The Two‐Out‐of‐Five test is a method of unspecified difference testing. Although its low guessing probability (1/10) gives promise that it might have high power, the theoretical underpinnings of the method have not yet been investigated. In this article, we offer the first such investigation, via Thurstonian analysis. This investigation reveals that the standard form of the Two‐Out‐of‐Five test is more statistically powerful than the Triangle test, but not as powerful as the Tetrad test. We then propose a new way of scoring Two‐Out‐of‐Five data that yields a test with higher power and lower sample size requirements than the Tetrad test, under the assumption that there is no additional noise from the evaluation of an additional stimulus. This last result is achieved without any experimental modification of the Two‐Out‐of‐Five protocol. Tables for estimating the Thurstonian measure of sensory effect size, δ, for calculating the error in such estimates, and for recommended sample sizes are given. Finally, caution is given against incorrect instructions in the Two‐Out‐of‐Five test – if respondents are asked simply to identify the two most similar samples, the resulting test has almost no power.
Practical Applications
This article shows that the standard form of the Two‐Out‐of‐Five test is more powerful than the Triangle test, but is not as powerful as the Tetrad test. The article then proposes a new method of scoring Two‐Out‐of‐Five data that requires smaller sample sizes than the Tetrad test, under the assumption that the evaluation of an additional stimulus does not lead to an increase in perceptual noise.
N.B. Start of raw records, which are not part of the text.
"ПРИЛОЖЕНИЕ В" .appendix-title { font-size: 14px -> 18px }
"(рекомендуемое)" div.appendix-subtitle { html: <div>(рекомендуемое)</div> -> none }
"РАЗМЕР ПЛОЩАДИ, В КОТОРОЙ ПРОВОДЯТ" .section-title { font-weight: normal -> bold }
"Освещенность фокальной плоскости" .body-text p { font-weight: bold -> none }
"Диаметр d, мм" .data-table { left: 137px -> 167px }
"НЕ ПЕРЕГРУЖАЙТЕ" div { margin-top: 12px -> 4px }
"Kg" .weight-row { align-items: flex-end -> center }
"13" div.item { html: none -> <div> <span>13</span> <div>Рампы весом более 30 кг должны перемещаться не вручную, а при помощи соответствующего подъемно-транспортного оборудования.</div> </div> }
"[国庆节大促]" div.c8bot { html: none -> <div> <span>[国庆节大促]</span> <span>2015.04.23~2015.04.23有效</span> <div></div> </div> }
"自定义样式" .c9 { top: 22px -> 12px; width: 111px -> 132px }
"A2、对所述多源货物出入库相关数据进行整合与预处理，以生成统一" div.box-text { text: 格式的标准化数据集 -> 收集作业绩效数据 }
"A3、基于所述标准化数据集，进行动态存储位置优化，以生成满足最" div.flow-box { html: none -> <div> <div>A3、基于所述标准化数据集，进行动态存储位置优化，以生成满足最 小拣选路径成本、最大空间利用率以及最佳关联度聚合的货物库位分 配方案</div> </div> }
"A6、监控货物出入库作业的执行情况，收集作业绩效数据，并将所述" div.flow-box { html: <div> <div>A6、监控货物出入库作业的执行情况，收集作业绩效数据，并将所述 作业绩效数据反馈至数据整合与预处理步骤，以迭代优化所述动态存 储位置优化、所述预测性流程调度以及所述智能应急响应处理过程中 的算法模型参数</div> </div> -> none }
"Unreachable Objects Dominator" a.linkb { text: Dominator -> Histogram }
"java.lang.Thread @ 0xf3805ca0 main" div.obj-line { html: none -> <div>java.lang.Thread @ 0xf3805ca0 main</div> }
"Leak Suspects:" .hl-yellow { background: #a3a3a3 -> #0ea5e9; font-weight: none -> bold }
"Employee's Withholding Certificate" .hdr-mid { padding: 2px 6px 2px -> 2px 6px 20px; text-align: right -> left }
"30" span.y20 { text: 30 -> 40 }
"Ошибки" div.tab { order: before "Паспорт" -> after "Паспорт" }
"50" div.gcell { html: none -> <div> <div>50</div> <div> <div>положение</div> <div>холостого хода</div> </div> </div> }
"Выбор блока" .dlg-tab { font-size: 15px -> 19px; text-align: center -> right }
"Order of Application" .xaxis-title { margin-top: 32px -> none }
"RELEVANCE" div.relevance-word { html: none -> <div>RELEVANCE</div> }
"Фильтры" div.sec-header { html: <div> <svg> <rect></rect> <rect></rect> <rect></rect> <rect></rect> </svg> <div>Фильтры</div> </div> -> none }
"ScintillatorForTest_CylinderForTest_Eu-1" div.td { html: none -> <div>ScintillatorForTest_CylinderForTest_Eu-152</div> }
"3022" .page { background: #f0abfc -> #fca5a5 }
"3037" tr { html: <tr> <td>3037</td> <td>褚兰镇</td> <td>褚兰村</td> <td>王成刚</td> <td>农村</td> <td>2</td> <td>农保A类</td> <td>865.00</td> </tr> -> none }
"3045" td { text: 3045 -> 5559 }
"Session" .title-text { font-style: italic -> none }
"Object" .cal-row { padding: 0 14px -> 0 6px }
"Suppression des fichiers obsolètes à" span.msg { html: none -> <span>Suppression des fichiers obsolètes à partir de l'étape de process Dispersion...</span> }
When this alternate method of scoring the data is used, the test is called the Two‐Out‐of‐Five test with forgiveness. Tables for estimating δ, the Thurstonian measure of sensory difference, together with B values that allow practitioners to calculate the variance in their estimates are given for both forms of the Two‐Out‐of‐Five test. Tables of recommended sample sizes are also given in each case. Finally, it is noted that care must be taken to give correct instructions to respondents – it is possible to create a test with very low power if respondents are simply asked to identify the two most similar stimuli.